The task >> The lines to return are the one containing "subtotal: 708.70 -> 682.25" and all that follow it in the entries below, duplicated exactly and nothing else.

──────── Records for processing ────────

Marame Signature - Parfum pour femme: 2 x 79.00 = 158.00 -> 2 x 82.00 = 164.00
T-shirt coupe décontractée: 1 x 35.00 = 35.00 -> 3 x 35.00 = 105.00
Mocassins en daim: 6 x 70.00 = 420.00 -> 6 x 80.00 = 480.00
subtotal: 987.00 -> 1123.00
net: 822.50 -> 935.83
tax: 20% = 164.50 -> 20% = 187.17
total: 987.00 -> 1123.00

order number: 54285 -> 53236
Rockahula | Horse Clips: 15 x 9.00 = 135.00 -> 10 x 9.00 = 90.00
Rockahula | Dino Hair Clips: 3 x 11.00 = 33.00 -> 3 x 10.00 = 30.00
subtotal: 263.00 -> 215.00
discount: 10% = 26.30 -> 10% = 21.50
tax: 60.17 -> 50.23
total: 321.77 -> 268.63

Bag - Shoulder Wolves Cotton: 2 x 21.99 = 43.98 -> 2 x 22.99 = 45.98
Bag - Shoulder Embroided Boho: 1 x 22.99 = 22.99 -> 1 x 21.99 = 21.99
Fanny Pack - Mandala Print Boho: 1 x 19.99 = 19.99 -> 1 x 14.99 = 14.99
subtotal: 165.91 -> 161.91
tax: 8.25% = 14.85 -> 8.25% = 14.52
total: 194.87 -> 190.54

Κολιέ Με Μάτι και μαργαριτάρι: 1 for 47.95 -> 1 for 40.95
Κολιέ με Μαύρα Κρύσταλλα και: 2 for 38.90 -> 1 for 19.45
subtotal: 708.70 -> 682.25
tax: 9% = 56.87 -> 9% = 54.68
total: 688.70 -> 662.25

────────

Task result >>
subtotal: 708.70 -> 682.25
tax: 9% = 56.87 -> 9% = 54.68
total: 688.70 -> 662.25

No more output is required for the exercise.